Bill Baggett

Personal information
- Full name: Walter John Baggett
- Date of birth: 29 May 1902
- Place of birth: Potterspury, England
- Date of death: 1978 (aged 75–76)
- Position(s): Inside forward

Senior career*
- Years: Team / Apps / (Gls)
- 1921–1922: Victoria Ironworks
- 1922–1923: Wolverhampton Wanderers / 0 / (0)
- 1923–1927: Bolton Wanderers / 24 / (10)
- 1927–1930: Reading / 46 / (13)
- 1930: Colwyn Bay United
- 1930–1932: Reading / 31 / (8)
- 1932: Tunbridge Wells Rangers

Managerial career
- 1938: Greece
- 1941–1945: Galatasaray
- 1945–1947: Panionios

= Bill Baggett =

English footballer (1902–1978)

Walter John Baggett (29 May 1902 – 21 July 1978) was an English footballer who played as an inside forward in the Football League for Bolton Wanderers and Reading.

==Managerial career==
On 25 March 1938, Baggett managed Greece for a single 1938 FIFA World Cup qualification game against Hungary. Greece lost 11–1 in Budapest, a record defeat for the country that still stands to this day. Three days later, Baggett was in charge for an unofficial friendly against a mixed team from Kispest and Szeged in Hungary, resulting in a 2–1 win for Greece.

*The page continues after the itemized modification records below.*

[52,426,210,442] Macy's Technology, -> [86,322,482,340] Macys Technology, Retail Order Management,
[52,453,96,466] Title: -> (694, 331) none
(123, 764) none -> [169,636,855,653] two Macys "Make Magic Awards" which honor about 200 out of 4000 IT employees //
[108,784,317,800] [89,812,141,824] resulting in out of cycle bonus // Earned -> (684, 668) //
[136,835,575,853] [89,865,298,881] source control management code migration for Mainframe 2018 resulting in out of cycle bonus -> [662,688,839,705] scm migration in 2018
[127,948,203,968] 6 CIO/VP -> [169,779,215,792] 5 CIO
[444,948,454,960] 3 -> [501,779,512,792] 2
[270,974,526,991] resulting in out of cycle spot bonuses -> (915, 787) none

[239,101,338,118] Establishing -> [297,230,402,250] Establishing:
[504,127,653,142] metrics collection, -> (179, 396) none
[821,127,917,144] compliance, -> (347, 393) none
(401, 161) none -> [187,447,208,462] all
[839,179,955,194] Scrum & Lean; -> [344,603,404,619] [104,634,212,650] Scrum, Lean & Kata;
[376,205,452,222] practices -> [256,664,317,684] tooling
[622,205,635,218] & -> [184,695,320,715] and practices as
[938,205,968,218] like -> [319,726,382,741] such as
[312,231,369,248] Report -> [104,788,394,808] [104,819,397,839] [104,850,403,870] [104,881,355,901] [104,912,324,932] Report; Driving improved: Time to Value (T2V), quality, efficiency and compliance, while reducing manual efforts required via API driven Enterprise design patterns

Following the German invasion of Greece in 1941, Baggett fled the country, settling in Turkey. In the same year, Baggett was appointed manager of Galatasaray. Begget stayed at Galatasaray until 1945. Under Begget's stewardship, Galatasaray won two Istanbul Football Cups.

In December 1945, Baggett was appointed manager of Greek club Panionios. In 1947, Baggett left Panionios to return to England, being replaced as manager by Georgios Roussopoulos.